Entries provided:
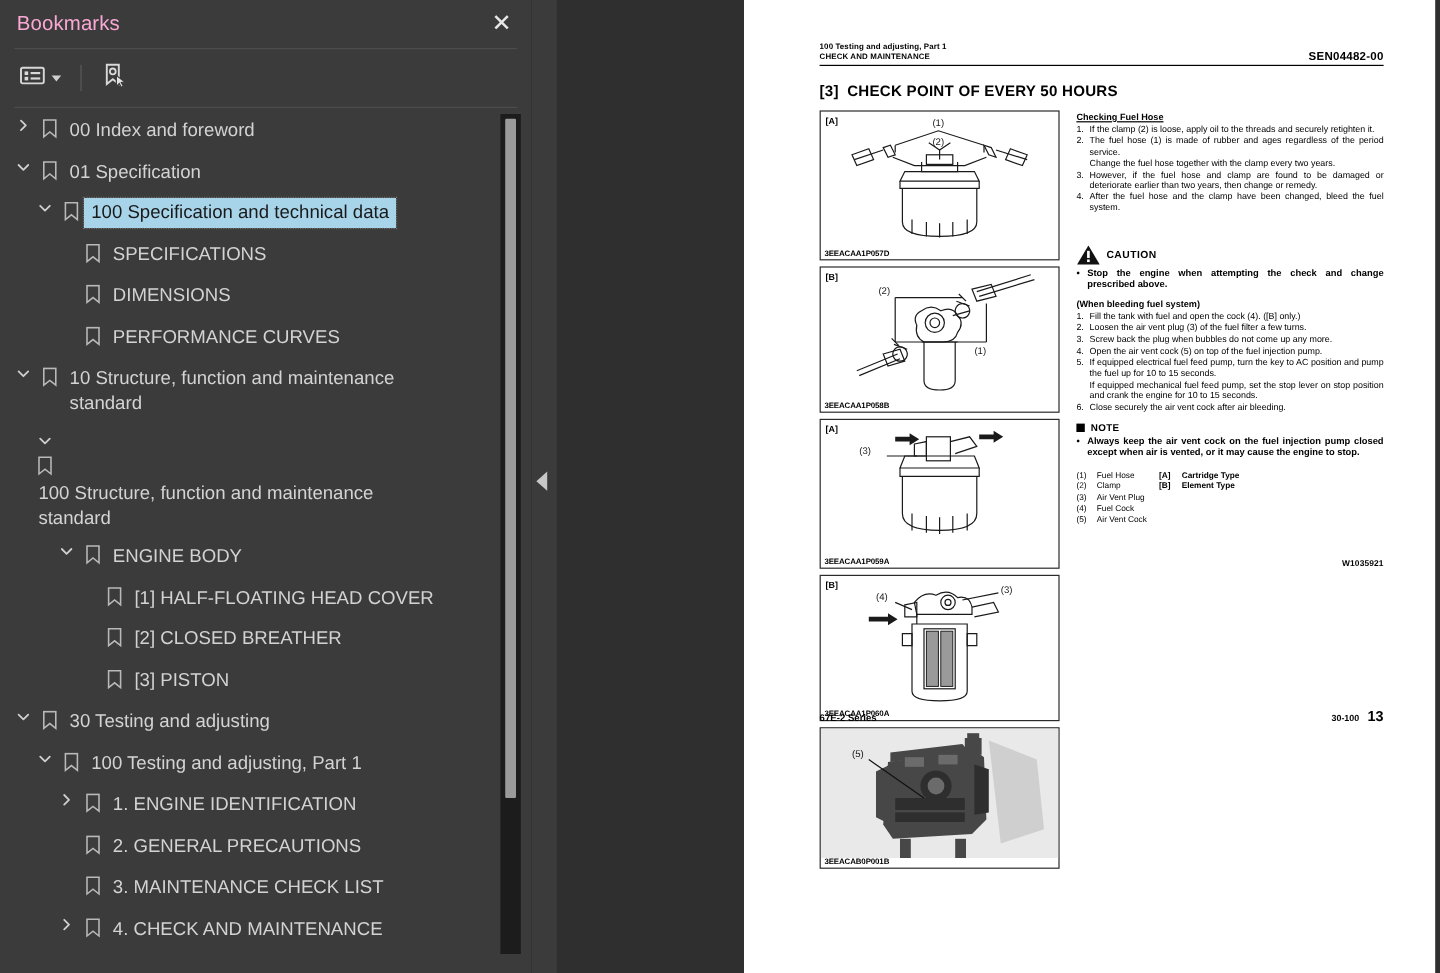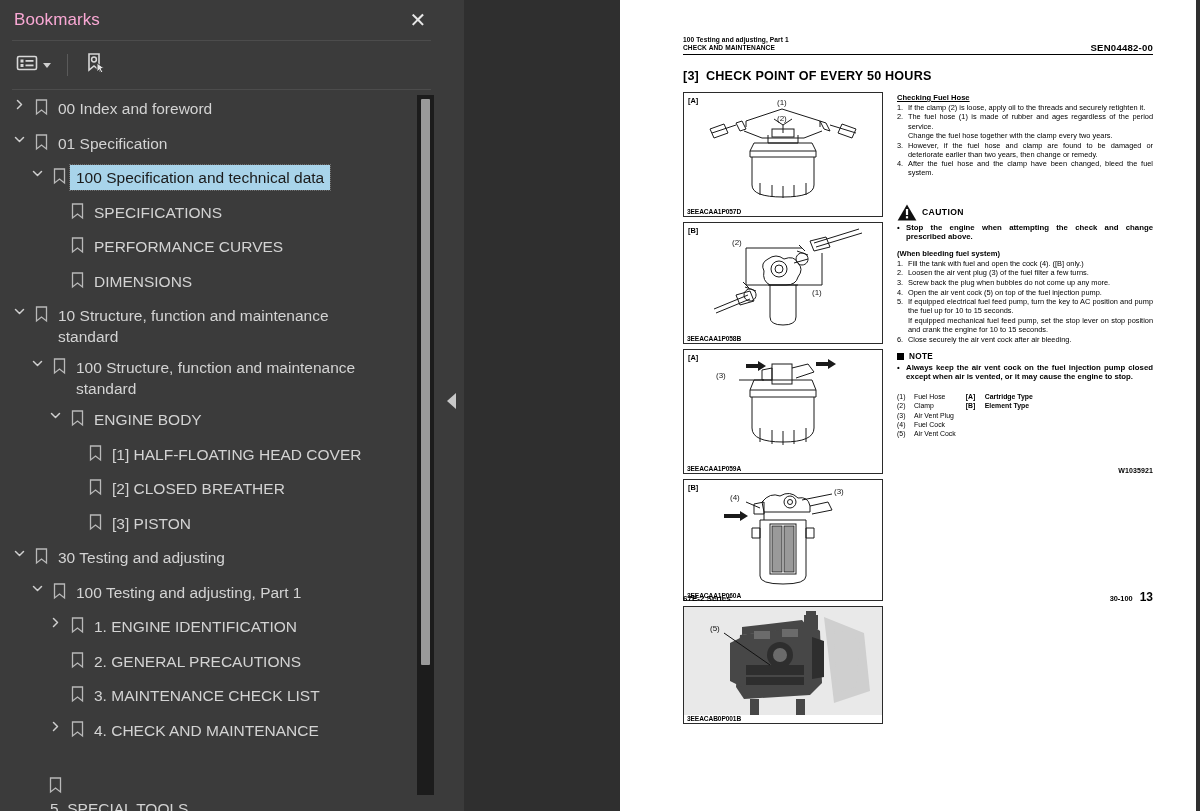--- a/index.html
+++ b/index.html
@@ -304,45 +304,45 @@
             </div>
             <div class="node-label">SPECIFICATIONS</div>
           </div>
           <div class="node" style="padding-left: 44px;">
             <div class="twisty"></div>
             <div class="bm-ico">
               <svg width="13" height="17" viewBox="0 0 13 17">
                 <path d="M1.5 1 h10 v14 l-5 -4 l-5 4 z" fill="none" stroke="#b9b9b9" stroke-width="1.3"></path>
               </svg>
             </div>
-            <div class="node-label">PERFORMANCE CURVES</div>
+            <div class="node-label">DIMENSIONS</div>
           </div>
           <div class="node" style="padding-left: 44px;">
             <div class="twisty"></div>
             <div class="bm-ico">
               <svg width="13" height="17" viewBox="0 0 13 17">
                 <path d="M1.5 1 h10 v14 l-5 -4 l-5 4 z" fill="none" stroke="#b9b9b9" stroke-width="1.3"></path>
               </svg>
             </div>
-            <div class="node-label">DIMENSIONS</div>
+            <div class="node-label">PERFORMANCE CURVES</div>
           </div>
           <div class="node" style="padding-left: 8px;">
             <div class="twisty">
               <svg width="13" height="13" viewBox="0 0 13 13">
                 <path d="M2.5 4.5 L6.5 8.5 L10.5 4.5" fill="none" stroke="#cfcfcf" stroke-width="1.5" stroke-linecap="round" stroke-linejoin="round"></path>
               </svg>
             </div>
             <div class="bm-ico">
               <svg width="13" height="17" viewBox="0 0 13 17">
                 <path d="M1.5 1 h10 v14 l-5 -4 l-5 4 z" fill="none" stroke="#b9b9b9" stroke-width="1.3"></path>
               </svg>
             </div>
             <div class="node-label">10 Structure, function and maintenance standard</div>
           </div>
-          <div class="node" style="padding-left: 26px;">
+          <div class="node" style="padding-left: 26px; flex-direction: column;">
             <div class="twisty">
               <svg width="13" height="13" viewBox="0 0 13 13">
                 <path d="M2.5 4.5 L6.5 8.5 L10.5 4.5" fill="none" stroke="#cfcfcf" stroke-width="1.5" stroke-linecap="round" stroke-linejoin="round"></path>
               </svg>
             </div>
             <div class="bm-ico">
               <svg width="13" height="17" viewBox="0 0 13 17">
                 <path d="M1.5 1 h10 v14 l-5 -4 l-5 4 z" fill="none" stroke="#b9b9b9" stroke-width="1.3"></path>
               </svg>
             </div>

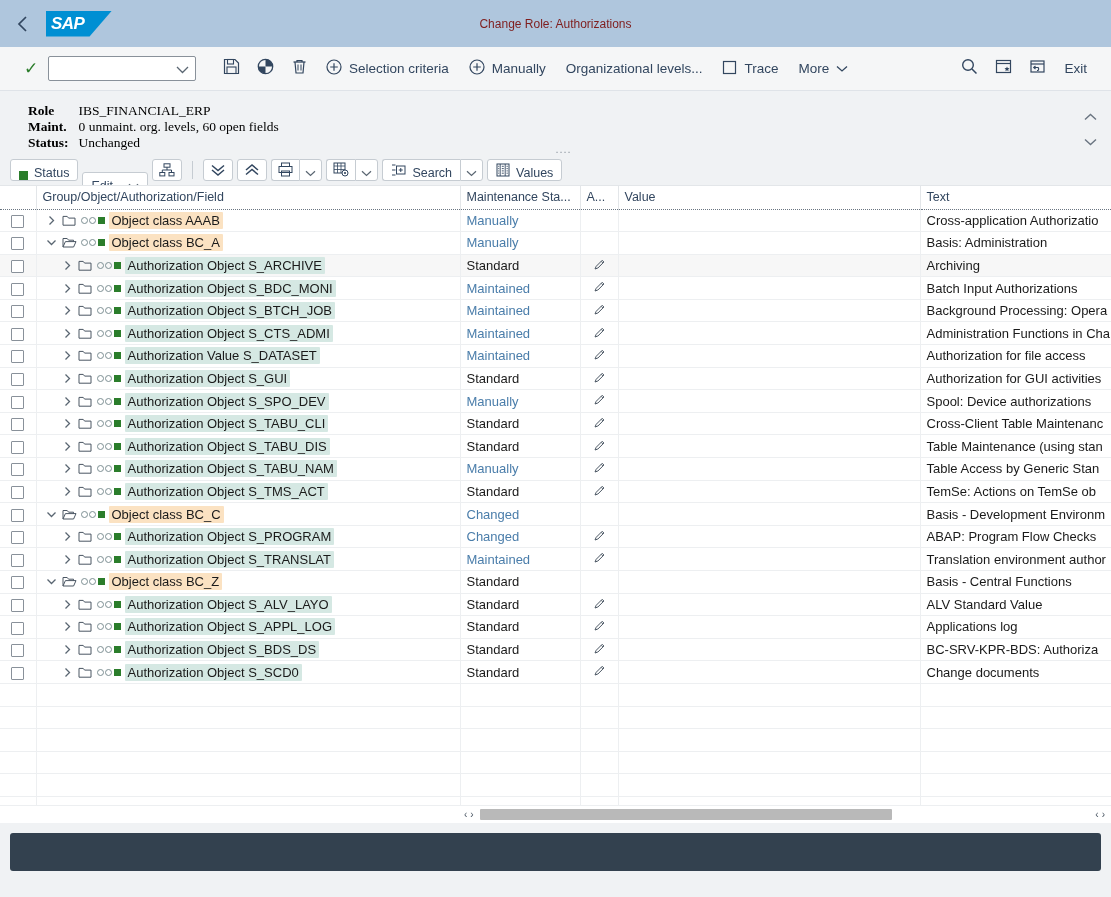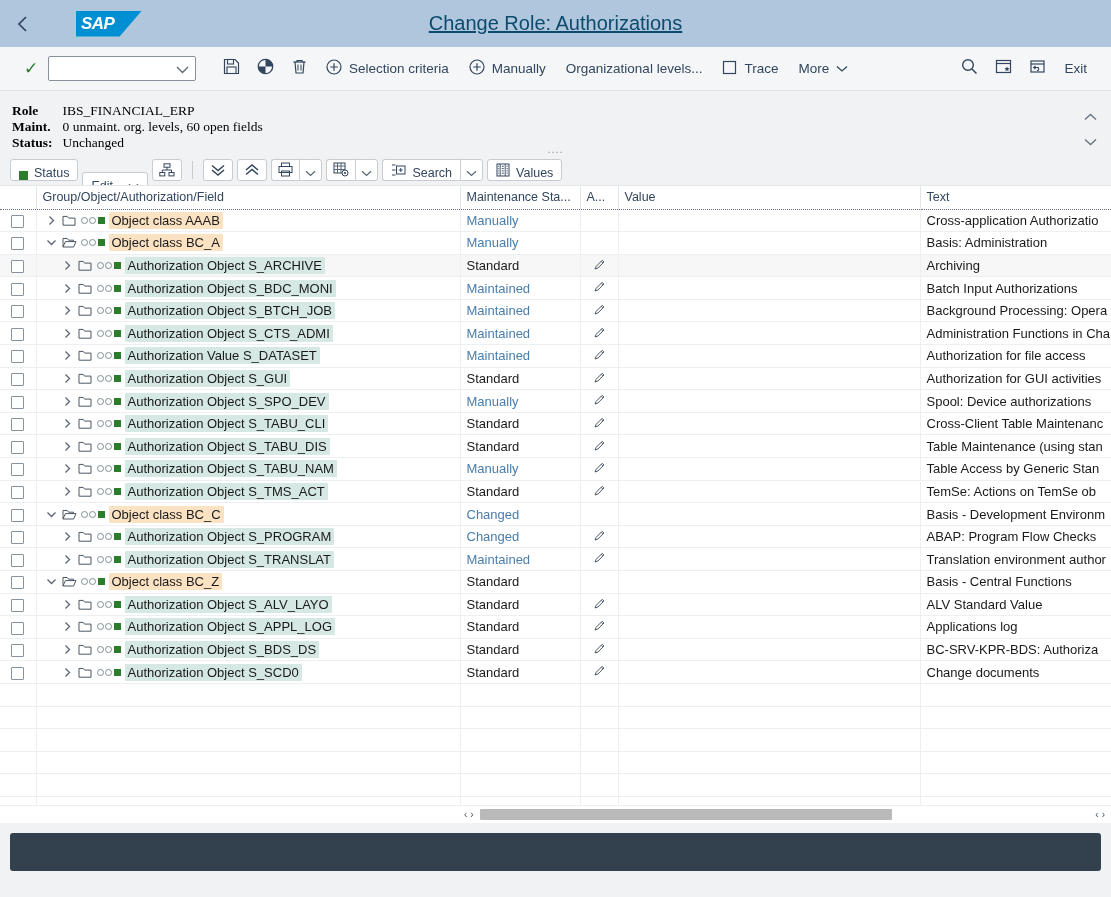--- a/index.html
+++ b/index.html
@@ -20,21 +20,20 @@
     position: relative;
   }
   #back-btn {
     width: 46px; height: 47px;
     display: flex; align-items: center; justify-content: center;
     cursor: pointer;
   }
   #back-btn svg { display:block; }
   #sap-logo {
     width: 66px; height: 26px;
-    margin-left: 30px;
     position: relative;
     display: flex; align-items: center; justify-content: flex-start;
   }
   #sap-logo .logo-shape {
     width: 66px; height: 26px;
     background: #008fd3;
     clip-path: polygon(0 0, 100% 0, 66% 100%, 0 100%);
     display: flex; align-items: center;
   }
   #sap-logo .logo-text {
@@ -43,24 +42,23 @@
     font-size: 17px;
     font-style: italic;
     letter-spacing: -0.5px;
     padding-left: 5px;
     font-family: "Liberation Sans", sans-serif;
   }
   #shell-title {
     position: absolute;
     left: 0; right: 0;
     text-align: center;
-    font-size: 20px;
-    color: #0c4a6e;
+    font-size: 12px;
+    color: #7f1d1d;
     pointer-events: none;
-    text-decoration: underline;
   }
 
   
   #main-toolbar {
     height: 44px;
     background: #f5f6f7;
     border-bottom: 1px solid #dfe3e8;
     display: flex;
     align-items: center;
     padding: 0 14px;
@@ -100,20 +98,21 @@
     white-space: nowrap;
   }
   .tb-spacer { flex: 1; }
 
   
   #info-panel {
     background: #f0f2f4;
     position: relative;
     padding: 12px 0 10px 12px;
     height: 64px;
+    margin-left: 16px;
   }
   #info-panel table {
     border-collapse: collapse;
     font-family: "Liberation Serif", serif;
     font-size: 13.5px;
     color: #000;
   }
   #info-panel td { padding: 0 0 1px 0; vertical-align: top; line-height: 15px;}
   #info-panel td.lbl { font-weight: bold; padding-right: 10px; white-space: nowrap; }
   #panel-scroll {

What you have to do:
Reproduce each line of the material containing the word "DIMENSIONS".

Result below:
+            <div class="node-label">DIMENSIONS</div>
-            <div class="node-label">DIMENSIONS</div>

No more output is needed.